| Task prompt |
From the entries below, please output exactly the lines starting at the one containing "(291, 134) // -> (218, 164) none" and ending at the one containing "(223, 321) none", both included.

| Material provided |
----

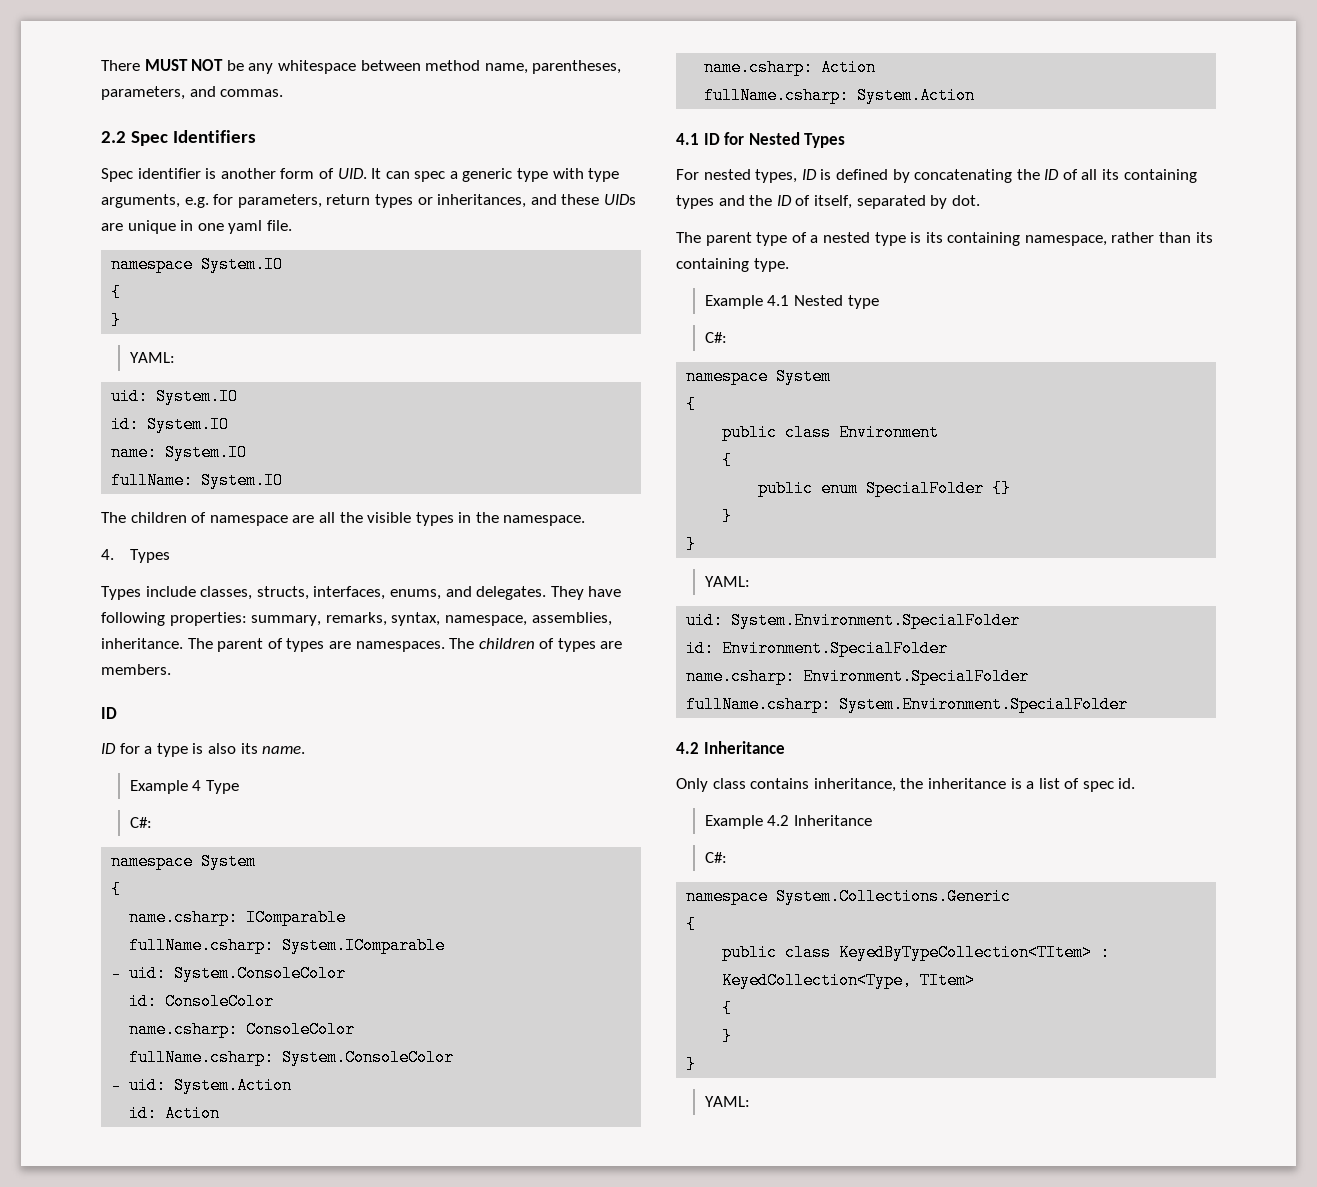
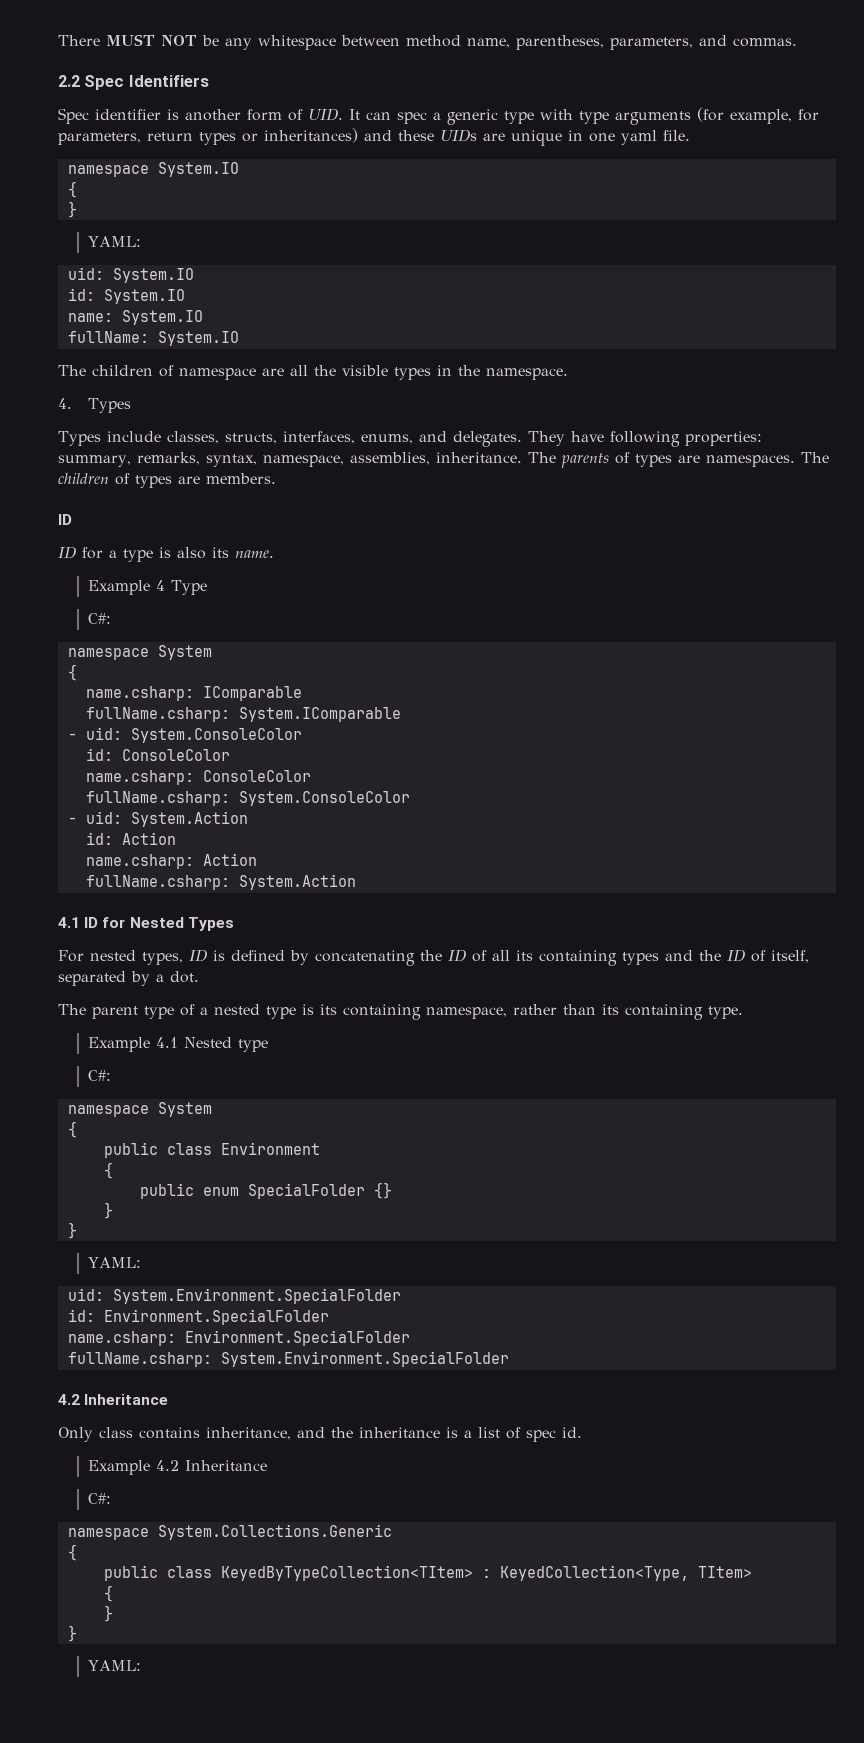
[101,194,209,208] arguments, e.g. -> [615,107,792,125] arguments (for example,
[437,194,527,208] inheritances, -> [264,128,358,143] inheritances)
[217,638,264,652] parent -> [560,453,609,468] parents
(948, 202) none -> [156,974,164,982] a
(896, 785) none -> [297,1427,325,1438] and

----

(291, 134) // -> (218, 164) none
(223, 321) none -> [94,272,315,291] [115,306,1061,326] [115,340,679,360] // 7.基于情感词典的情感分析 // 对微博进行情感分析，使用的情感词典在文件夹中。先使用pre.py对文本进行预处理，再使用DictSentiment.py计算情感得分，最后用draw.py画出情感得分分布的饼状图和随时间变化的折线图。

----

| Output of the task |
(291, 134) // -> (218, 164) none
(223, 321) none -> [94,272,315,291] [115,306,1061,326] [115,340,679,360] // 7.基于情感词典的情感分析 // 对微博进行情感分析，使用的情感词典在文件夹中。先使用pre.py对文本进行预处理，再使用DictSentiment.py计算情感得分，最后用draw.py画出情感得分分布的饼状图和随时间变化的折线图。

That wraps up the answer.